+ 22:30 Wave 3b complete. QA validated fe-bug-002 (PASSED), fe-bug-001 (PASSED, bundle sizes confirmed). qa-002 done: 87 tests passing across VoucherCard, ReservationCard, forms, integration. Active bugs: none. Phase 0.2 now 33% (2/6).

****************

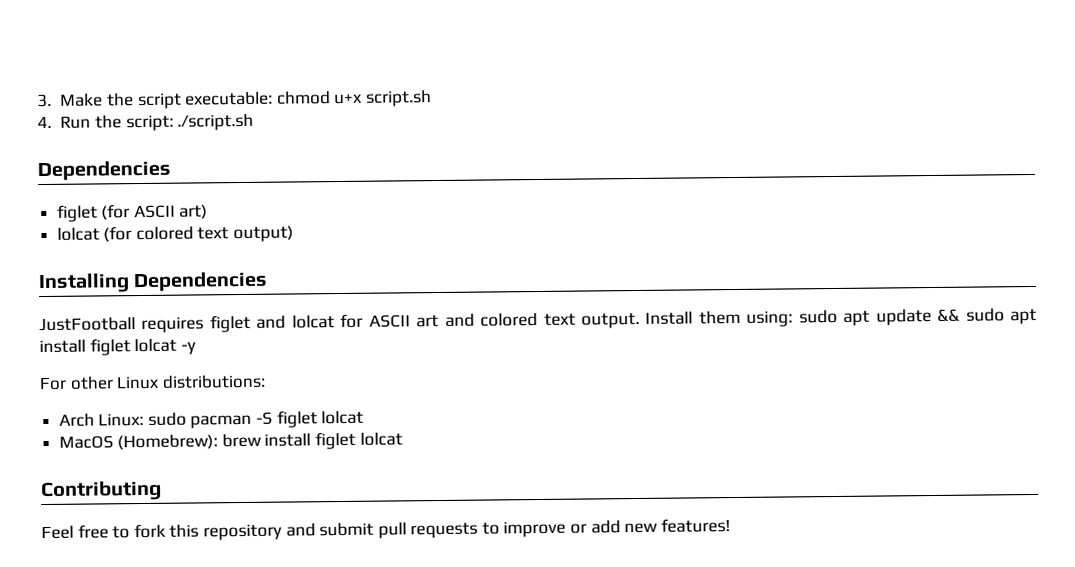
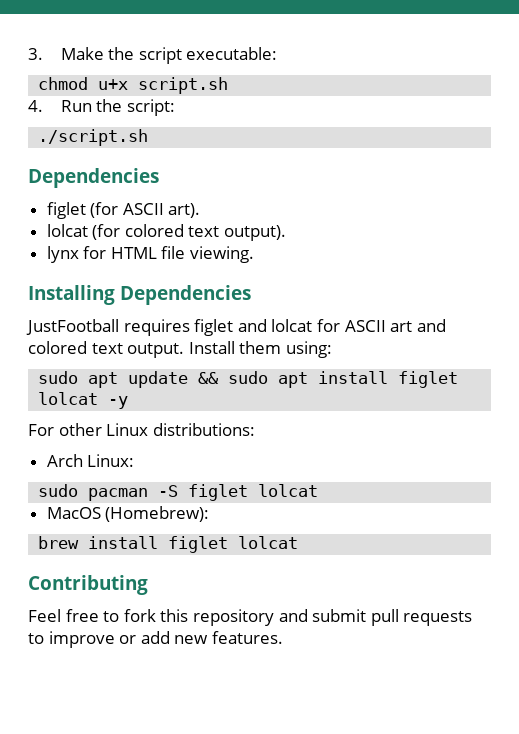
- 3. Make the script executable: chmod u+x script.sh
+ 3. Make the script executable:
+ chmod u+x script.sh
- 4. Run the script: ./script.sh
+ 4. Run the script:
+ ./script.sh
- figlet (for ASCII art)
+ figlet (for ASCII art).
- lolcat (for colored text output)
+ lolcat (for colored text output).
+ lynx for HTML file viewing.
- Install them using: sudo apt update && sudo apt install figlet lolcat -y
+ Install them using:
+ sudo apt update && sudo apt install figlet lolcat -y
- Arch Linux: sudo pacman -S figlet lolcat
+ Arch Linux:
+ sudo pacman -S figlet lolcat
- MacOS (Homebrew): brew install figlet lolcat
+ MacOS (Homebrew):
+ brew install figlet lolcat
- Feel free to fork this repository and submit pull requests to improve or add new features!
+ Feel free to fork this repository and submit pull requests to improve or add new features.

****************

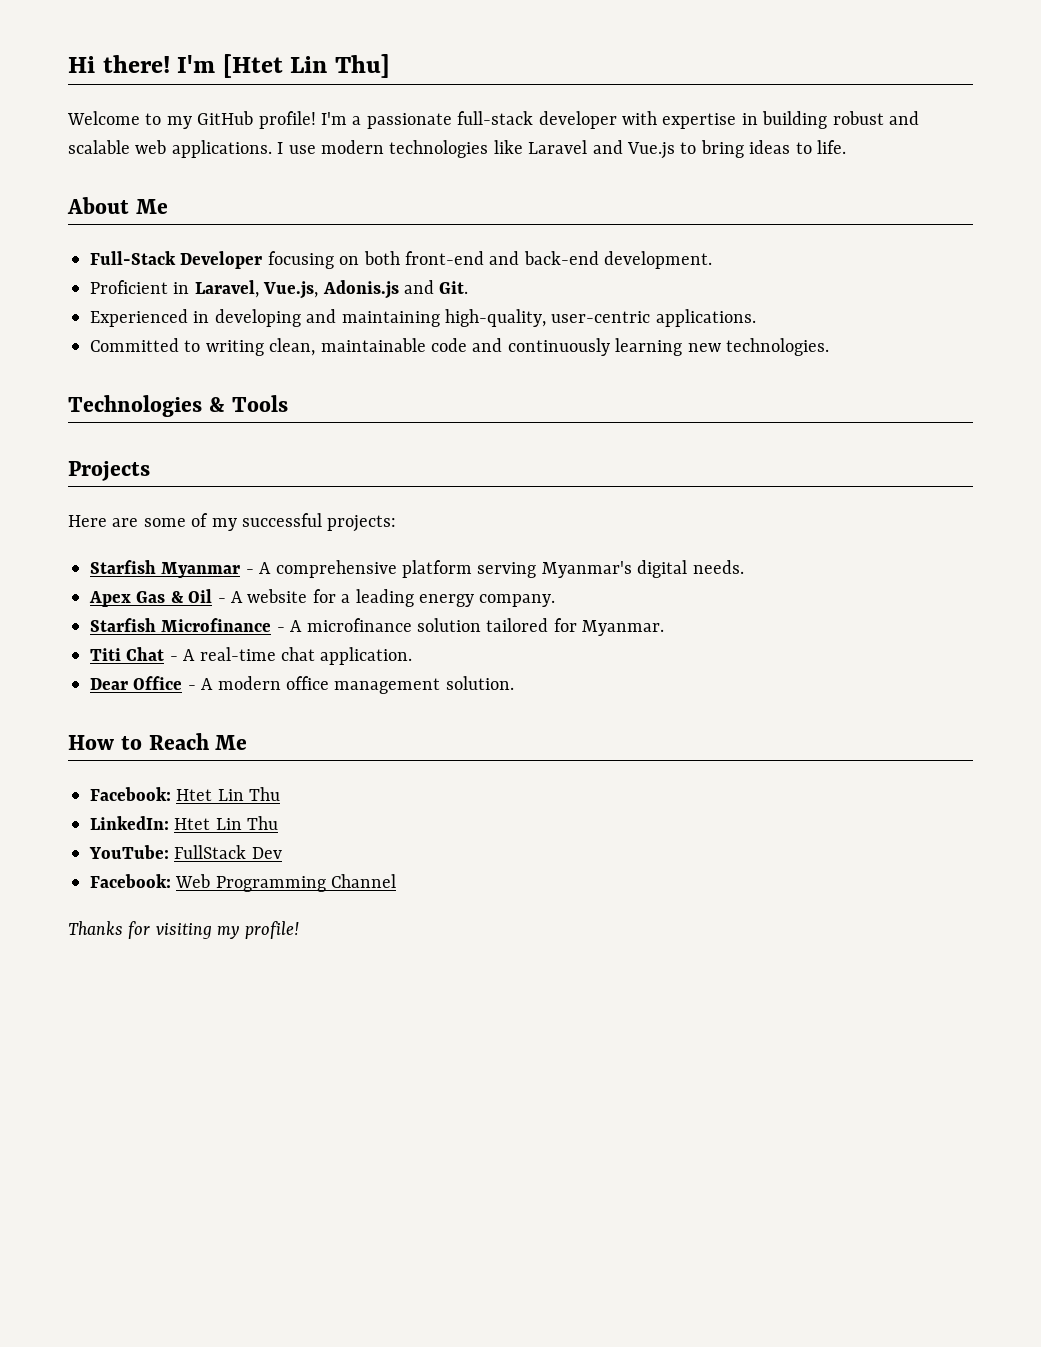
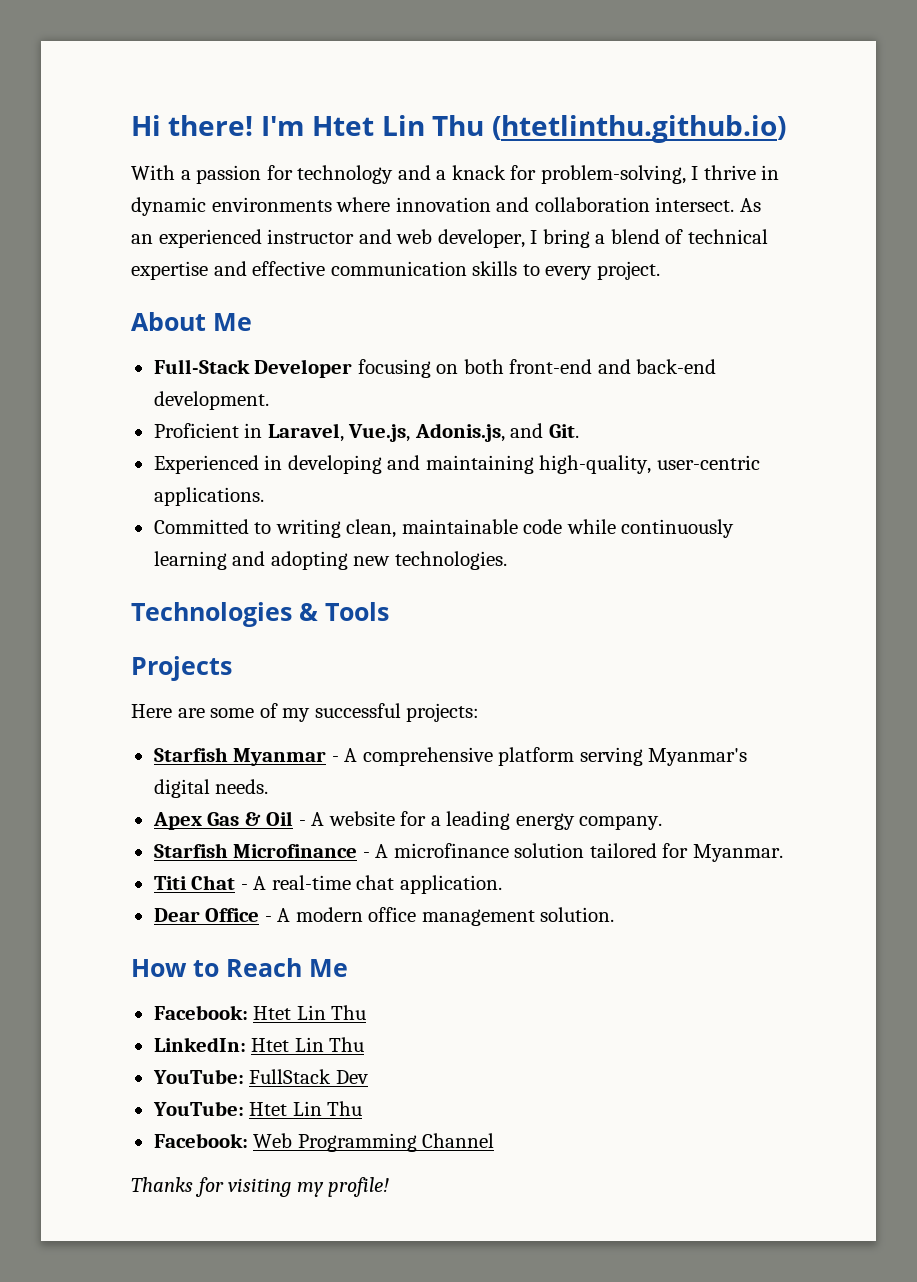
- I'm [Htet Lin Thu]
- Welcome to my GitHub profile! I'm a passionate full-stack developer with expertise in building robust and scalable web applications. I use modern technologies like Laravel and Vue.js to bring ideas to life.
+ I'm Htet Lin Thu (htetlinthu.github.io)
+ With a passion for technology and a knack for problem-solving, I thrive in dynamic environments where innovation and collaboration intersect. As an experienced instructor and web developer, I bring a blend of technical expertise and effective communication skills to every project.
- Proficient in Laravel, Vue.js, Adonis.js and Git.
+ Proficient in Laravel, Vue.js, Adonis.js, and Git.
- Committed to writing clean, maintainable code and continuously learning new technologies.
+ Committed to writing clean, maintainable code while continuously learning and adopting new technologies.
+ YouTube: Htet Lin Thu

****************

## TASK DESCRIPTION
Could you report all lines of the listing that hold "Homebrew"?

## RESULT
- MacOS (Homebrew): brew install figlet lolcat
+ MacOS (Homebrew):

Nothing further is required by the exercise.